### RECORDS PROVIDED
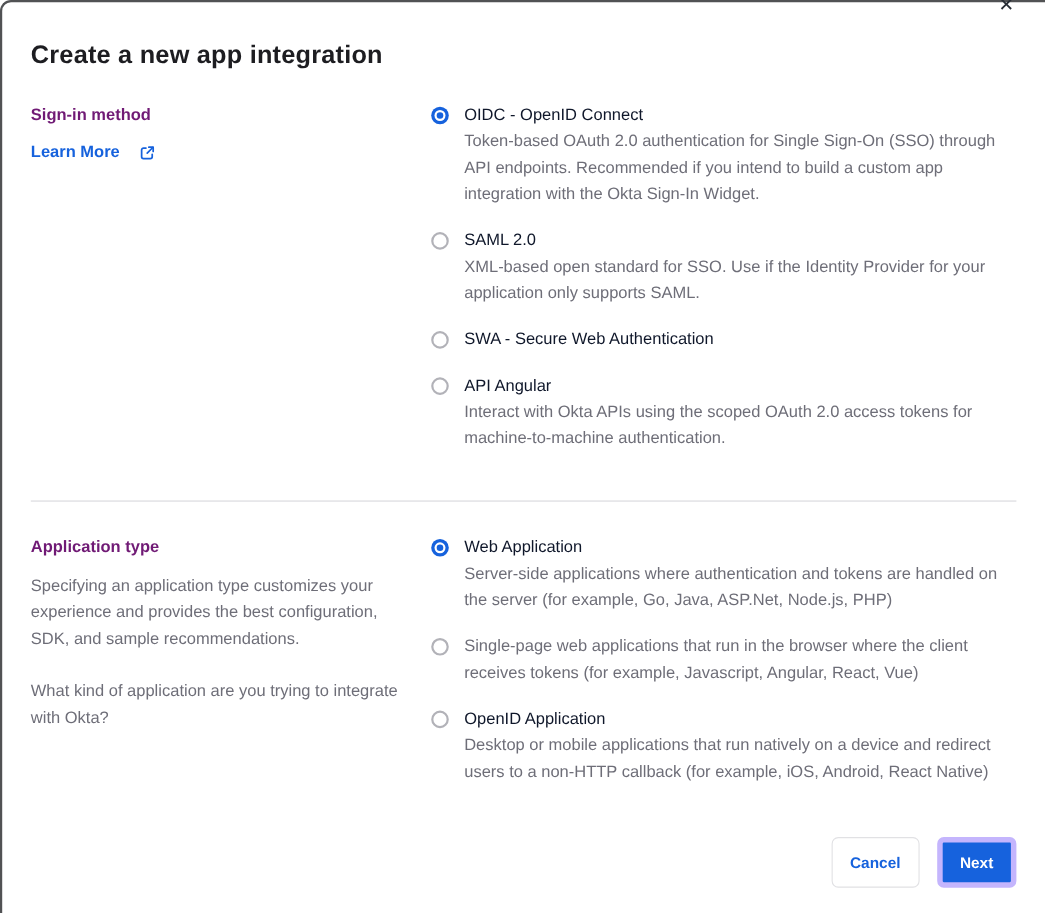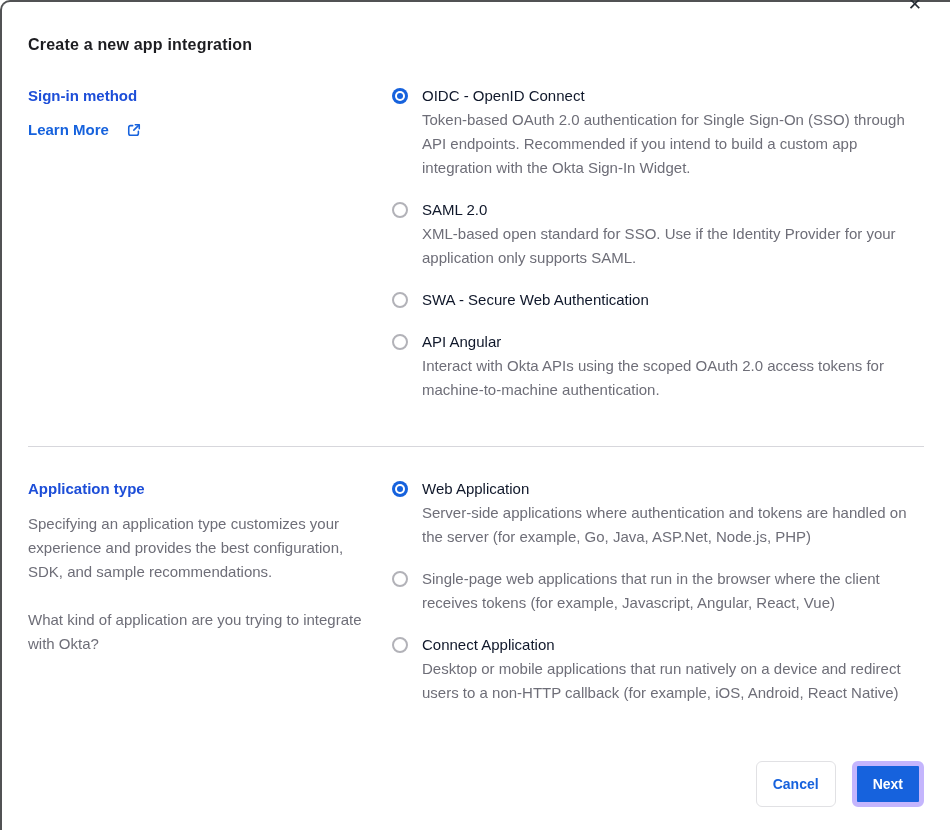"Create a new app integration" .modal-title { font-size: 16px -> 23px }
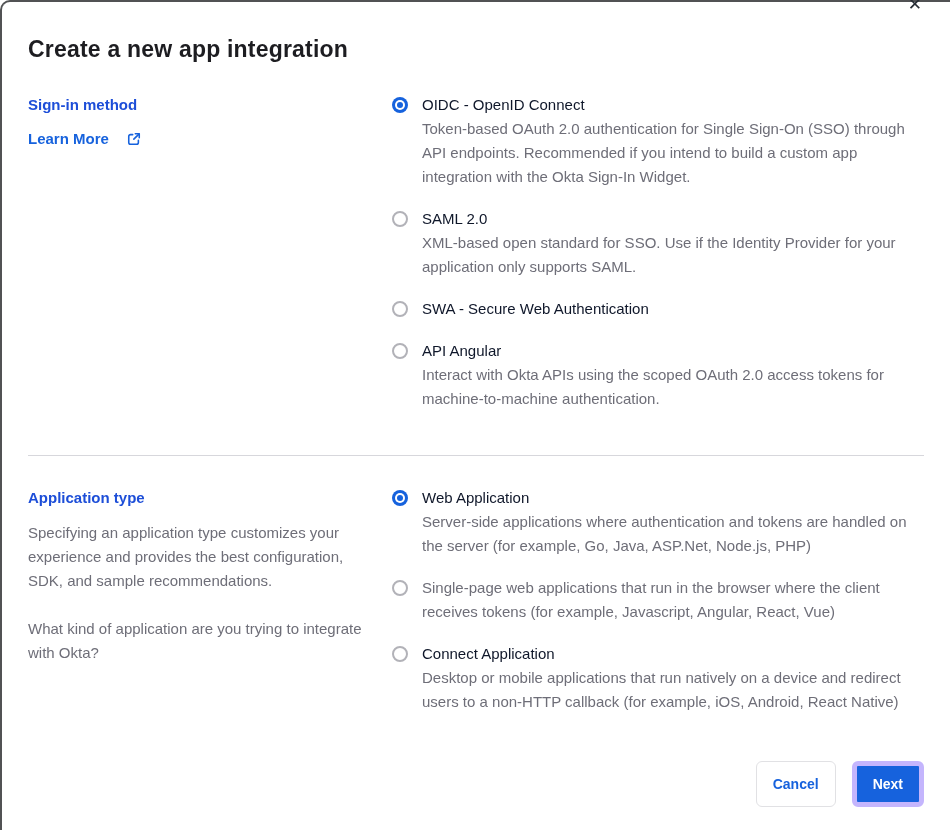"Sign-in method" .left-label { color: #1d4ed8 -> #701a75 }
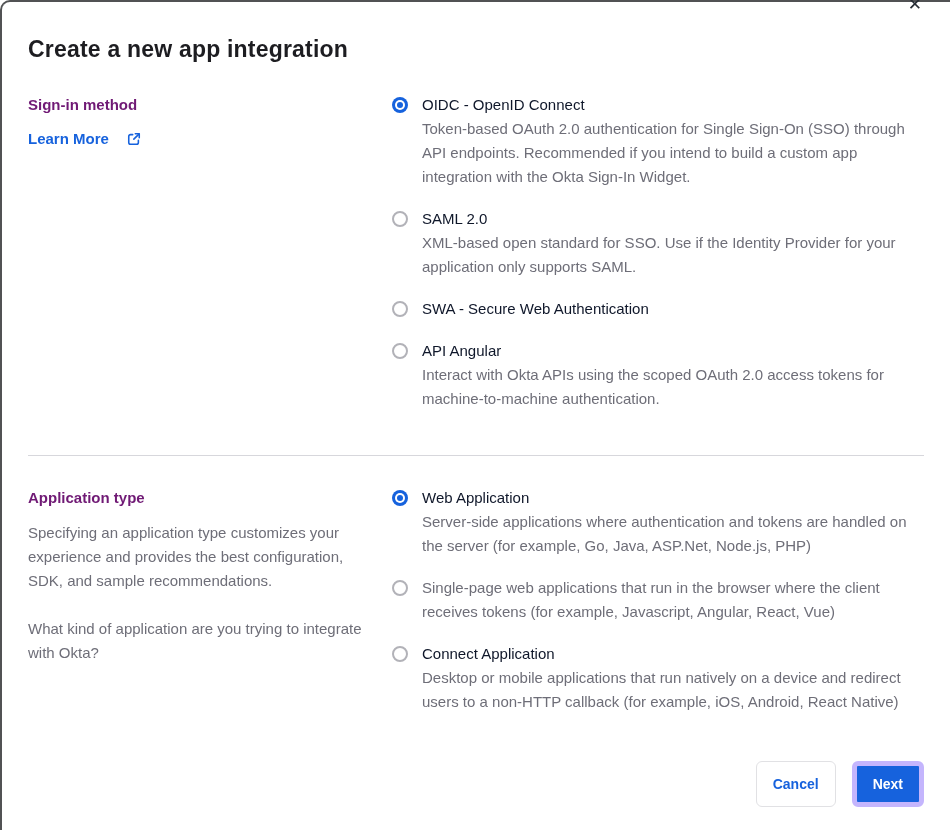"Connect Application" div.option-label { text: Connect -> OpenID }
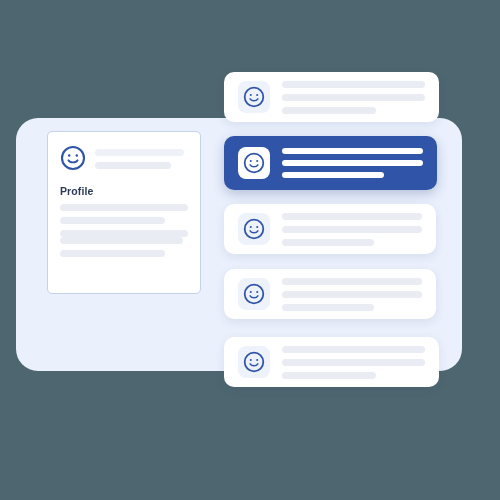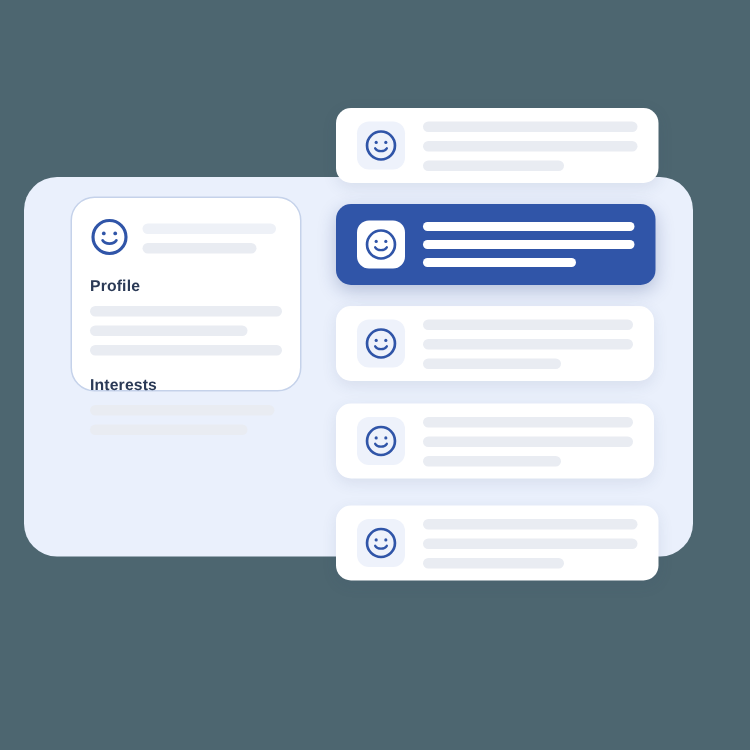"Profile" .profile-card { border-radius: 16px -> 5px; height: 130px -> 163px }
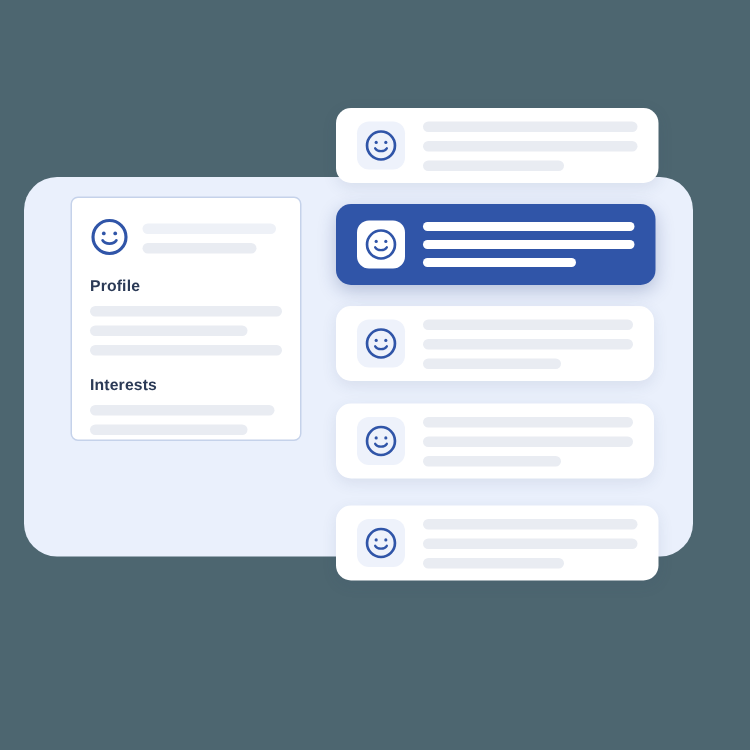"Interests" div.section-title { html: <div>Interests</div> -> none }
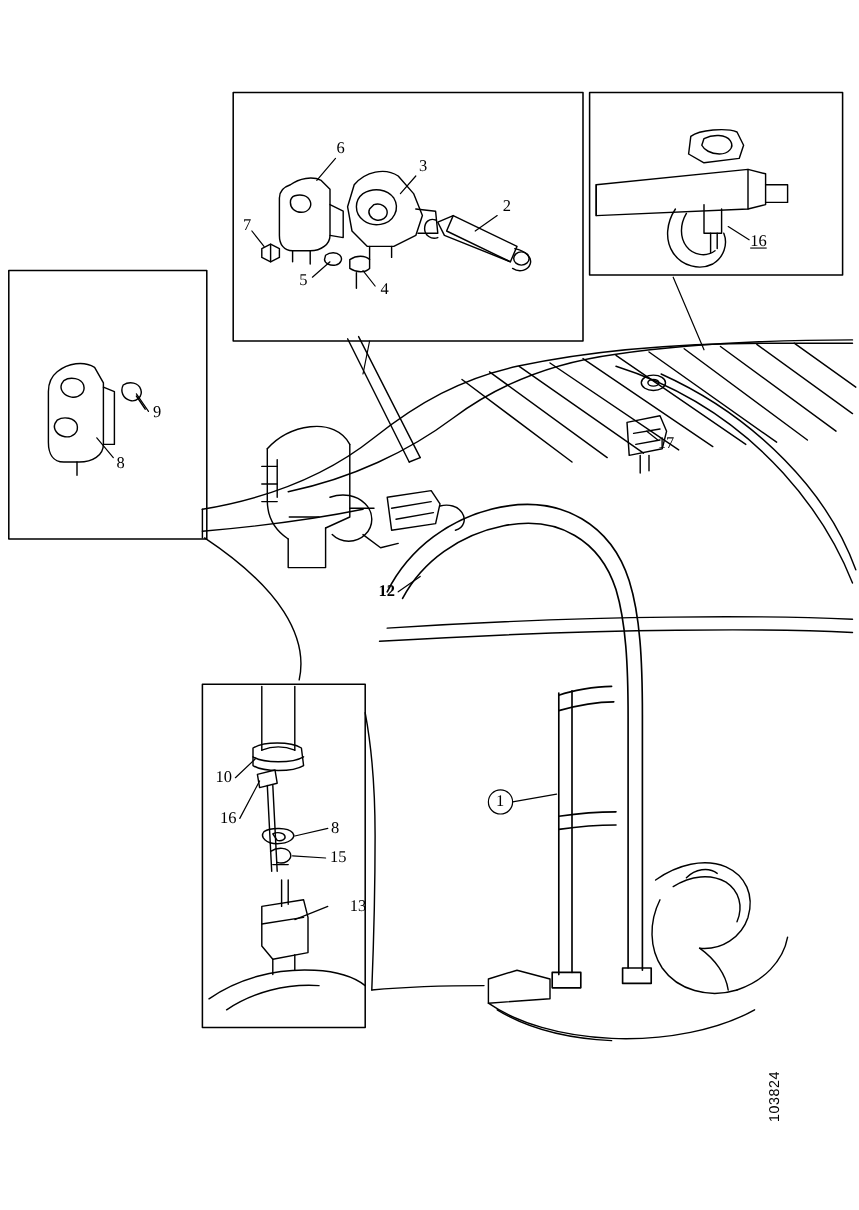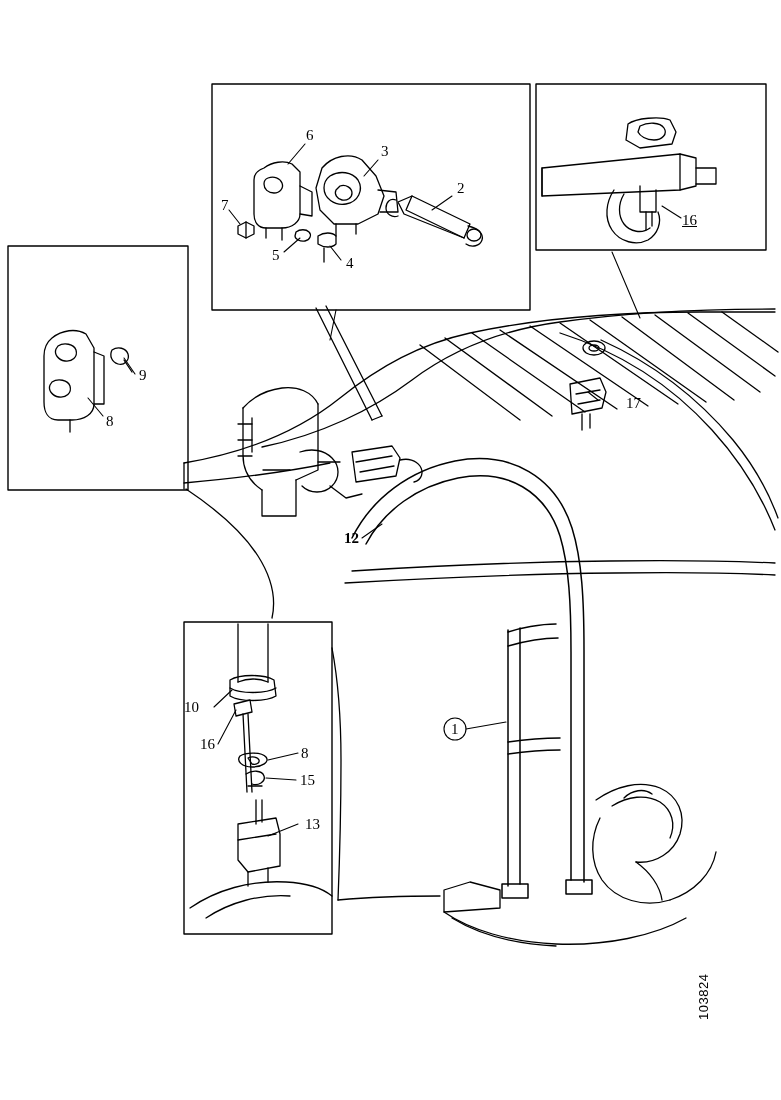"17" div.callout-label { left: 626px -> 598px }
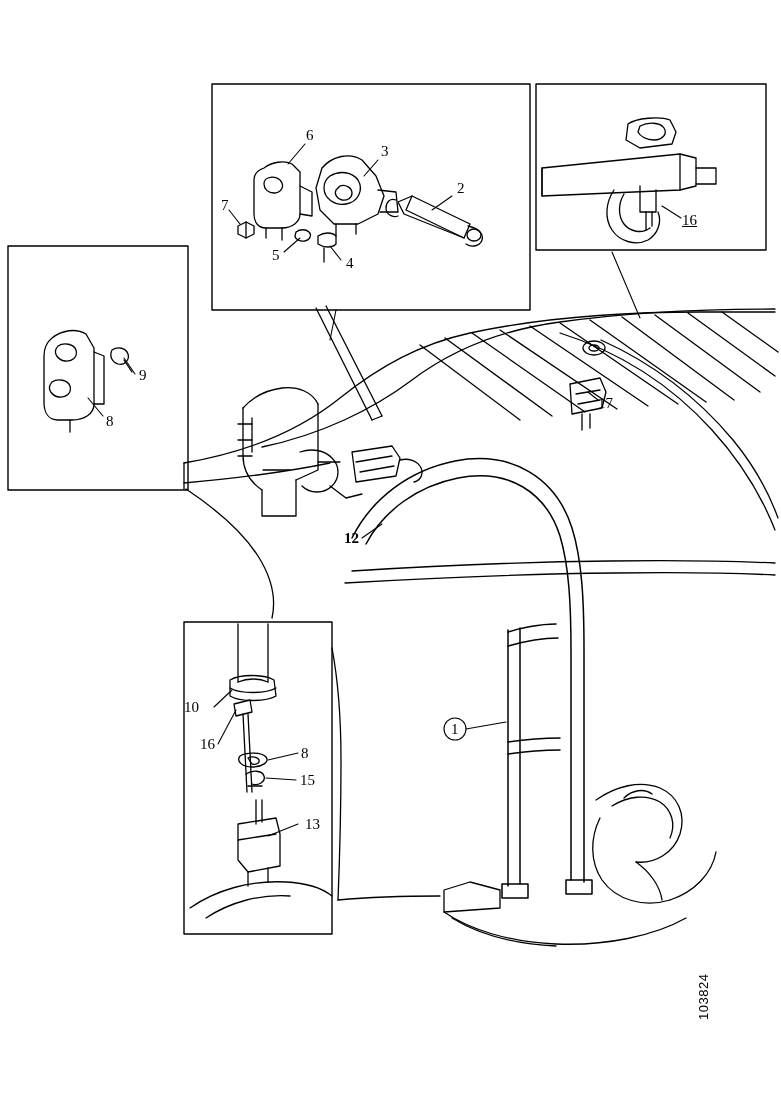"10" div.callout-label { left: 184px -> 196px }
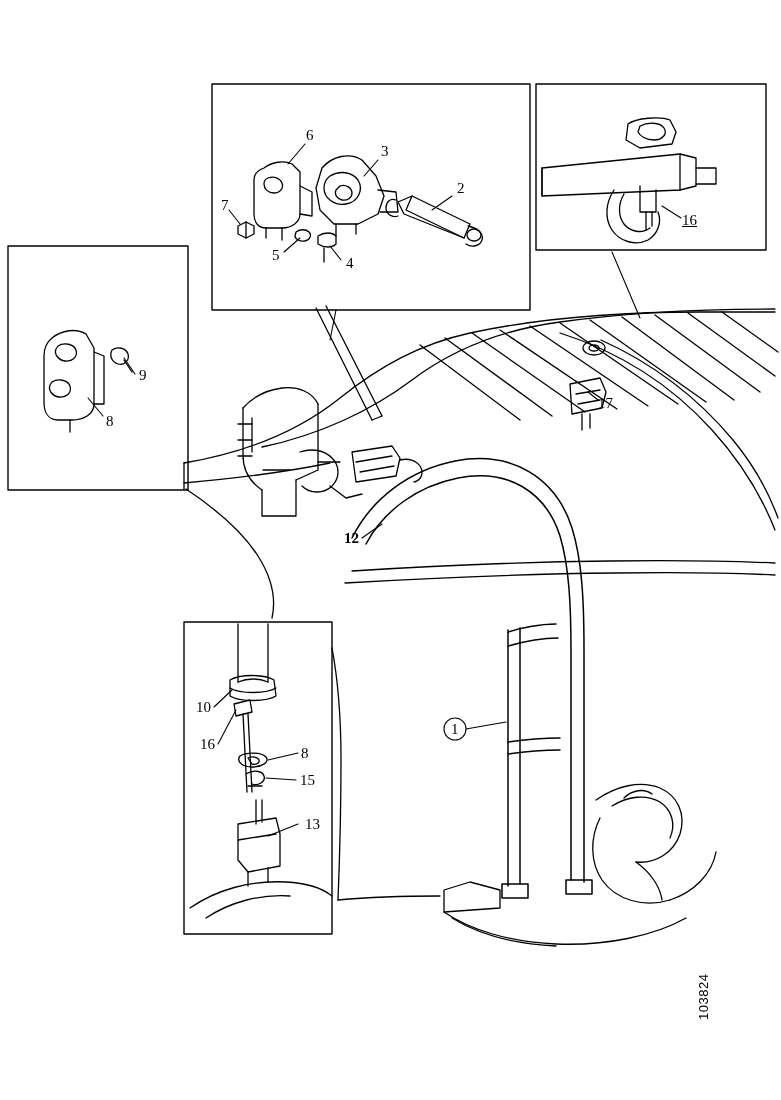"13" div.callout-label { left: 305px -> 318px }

### WORK REQUEST
Transcribe the material above in full. No picture is to be copied.

### OUTPUT OF THE EXERCISE
"Create a new app integration" .modal-title { font-size: 16px -> 23px }
"Sign-in method" .left-label { color: #1d4ed8 -> #701a75 }
"Connect Application" div.option-label { text: Connect -> OpenID }
"Profile" .profile-card { border-radius: 16px -> 5px; height: 130px -> 163px }
"Interests" div.section-title { html: <div>Interests</div> -> none }
"17" div.callout-label { left: 626px -> 598px }
"10" div.callout-label { left: 184px -> 196px }
"13" div.callout-label { left: 305px -> 318px }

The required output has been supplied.